Make the mucosal barrier more permeable

These are the most commonly researched strategies for improving the oral bioavailability of biologics, as both the intestinal mucus barrier and the epithelial barrier can be modified.

Modifying the mucus barrier by using mucolytic (mucus-breaking) agents, such as N-acetylcysteine, can improve the diffusion of large molecule biologics. However, since it is the epithelium that typically is the rate-limiting barrier, not the mucus, it is usually more advantageous to manipulate this. The epithelial barrier can be modified via several chemical absorption enhancers, including surfactants and other materials that open epithelial tight junctions[23]
.

Surfactants

These contain both a hydrophilic and hydrophobic component, and can adsorb onto interfaces of a system and alter the interfacial free energy and tension. This results in fluidisation of intestinal epithelial plasma membrane, but also transient opening of epithelial tight junctions, thereby facilitating permeation of macromolecules[24]
.

Surfactants based on medium-chain fatty acids (e.g. sodium caprate, sodium caprylate and N-[8-(2-hydroxybenxoyl) amino] caprylate [SNAC]), bile salts and acylcarnitines are the main candidates currently being used in the development of oral peptide formulations[25]
. Technologies that utilise these materials that are currently undergoing clinical trials include the ‘gastro-intestinal permeating technology’ (Novo Nordisk) and the ‘eligen’ technology (Novo Nordisk). A SNAC formulation for the oral delivery of the long-acting GLP-1 analogue, semaglutide (Novo Nordisk), for type 2 diabetes mellitus was recently reported to have successfully completed the first phase IIIa trial. The 703-person study achieved its primary objective, demonstrating improvements in HbA1c level for three orally-administered doses of semaglutide (3mg, 7mg and 14mg) compared with placebo. Moreover, vitamin B12 tablets containing large doses of SNAC are already on the market[26]
.

Mycapssa (Chiasma) capsules are currently being investigated in three global phase III studies with promising potential. Chiasma, a biopharmaceutical company based in Israel, developed the ‘transient permeability enhancer’ (TPE) technology currently used in Mycapssa capsule formulations for the maintenance therapy of adult patients with acromegaly[27]
. The peptide, octreotide — a somatostatin analogue — is the active drug in this formulation. TPE technology can enhance the oral bioavailability of octreotide owing to the combination of pharmaceutical excipients. This composition creates an oily suspension of hydrophilic particles in a hydrophobic matrix[28]
. Octreotide, along with sodium caprylate and other excipients, are solubilised in the hydrophilic component. The surfactants contained in this formulation trigger the temporary expansion of tight junctions and allow the drug, which is protected from the digestive enzymes, to permeate the intestinal epithelial membrane and reach the bloodstream[28]
.

Tight junction-opening permeation enhancers

Many materials capable of opening epithelial tight junctions, including surfactants, have been identified over decades of research in this area. Epithelial tight junction-opening is a potentially useful approach to increase the permeability of the intestinal epithelium as the medicine can avoid entering the epithelial cells and be present in an enzyme-rich cytoplasmic environment during its absorption process.

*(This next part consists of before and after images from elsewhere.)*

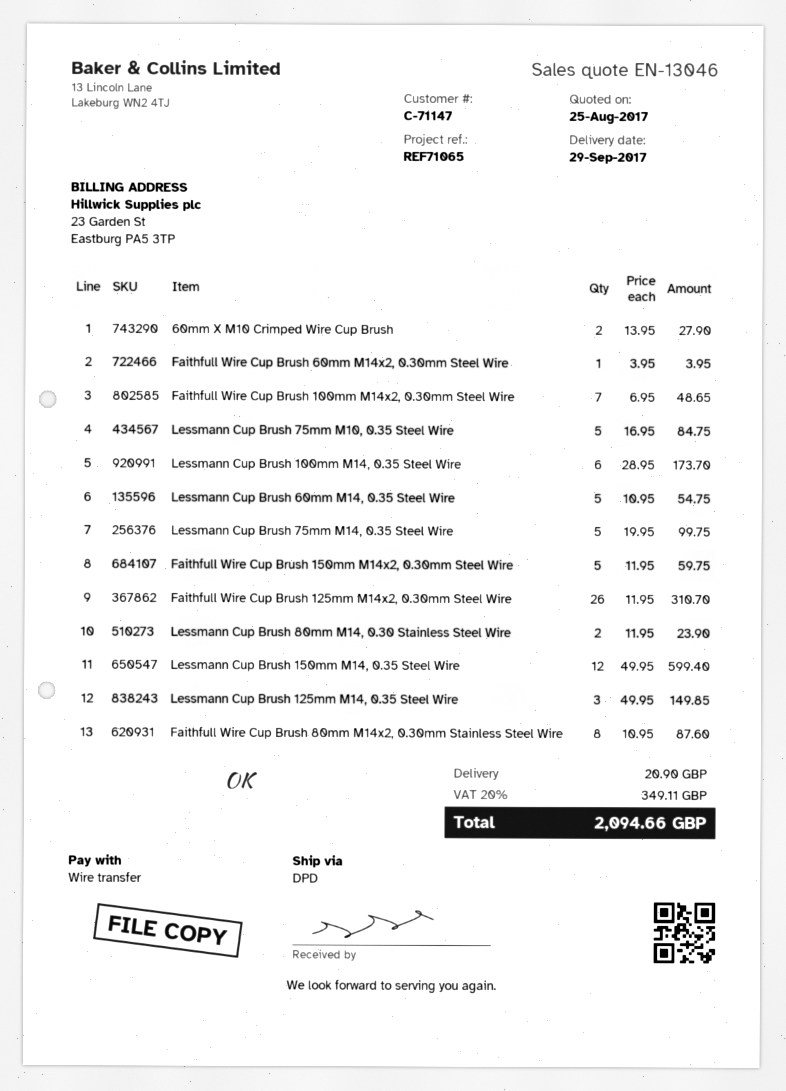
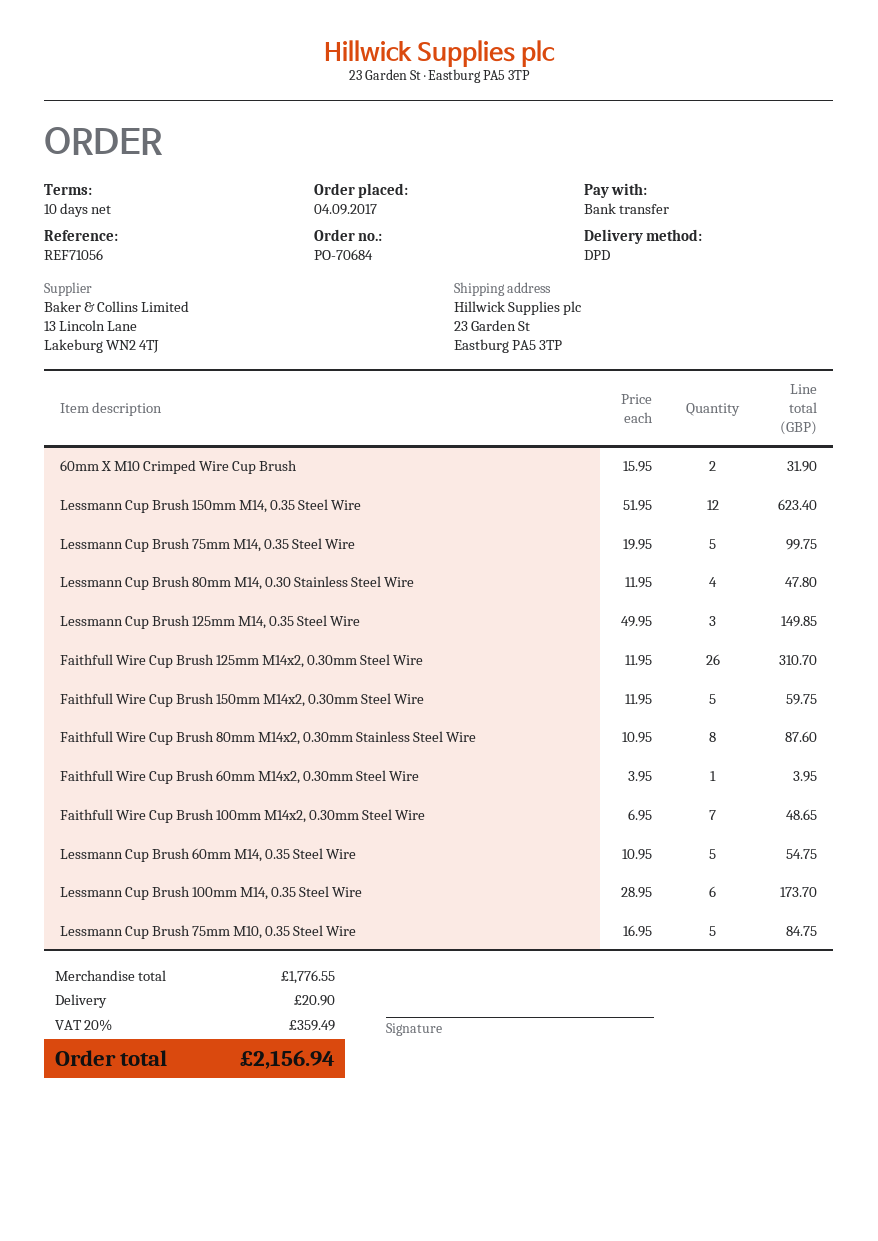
reference: REF71065 -> REF71056
60mm X M10 Crimped Wire Cup Brush: 2 x 13.95 = 27.90 -> 2 x 15.95 = 31.90
Lessmann Cup Brush 80mm M14, 0.30 Stainless Steel Wire: 2 x 11.95 = 23.90 -> 4 x 11.95 = 47.80
Lessmann Cup Brush 150mm M14, 0.35 Steel Wire: 12 x 49.95 = 599.40 -> 12 x 51.95 = 623.40
tax: 20% = 349.11 -> 20% = 359.49
total: 2094.66 -> 2156.94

The process involves widening the space between adjacent epithelial cells (the paracellular space), which is normally too small to accommodate biologics. However, tight junction-opening must be reversible so that the physiological role of the epithelium is maintained as a tight barrier. Although many materials have shown capability to reversibly open epithelial tight junctions, chitosans are probably the most extensively researched compounds[29]
. These are derived from the natural polymer, chitin, which is found in cell walls of fungi and the exoskeletons of arthropods, such as crustaceans and insects. Various forms of chitosans have been investigated; however, as with other permeation enhancers, the long-term effects of repeatedly opening intestinal epithelial tight junctions are unknown and require further study[29]
.

It must be noted that drug delivery approaches that employ chemicals to modify the mucosal barrier — namely absorption enhancers, such as surfactants and tight junction-opening agents — rely on concentration-dependent effects on barrier permeability. Therefore, clinical implications of this method may relate to potential variability in absorption as a result of fasted and fed state, as well as the volume of water used for swallowing solid dosage forms. In addition, the long-term effects of repeated alteration of GIT permeability currently remain unclear and require careful evaluation.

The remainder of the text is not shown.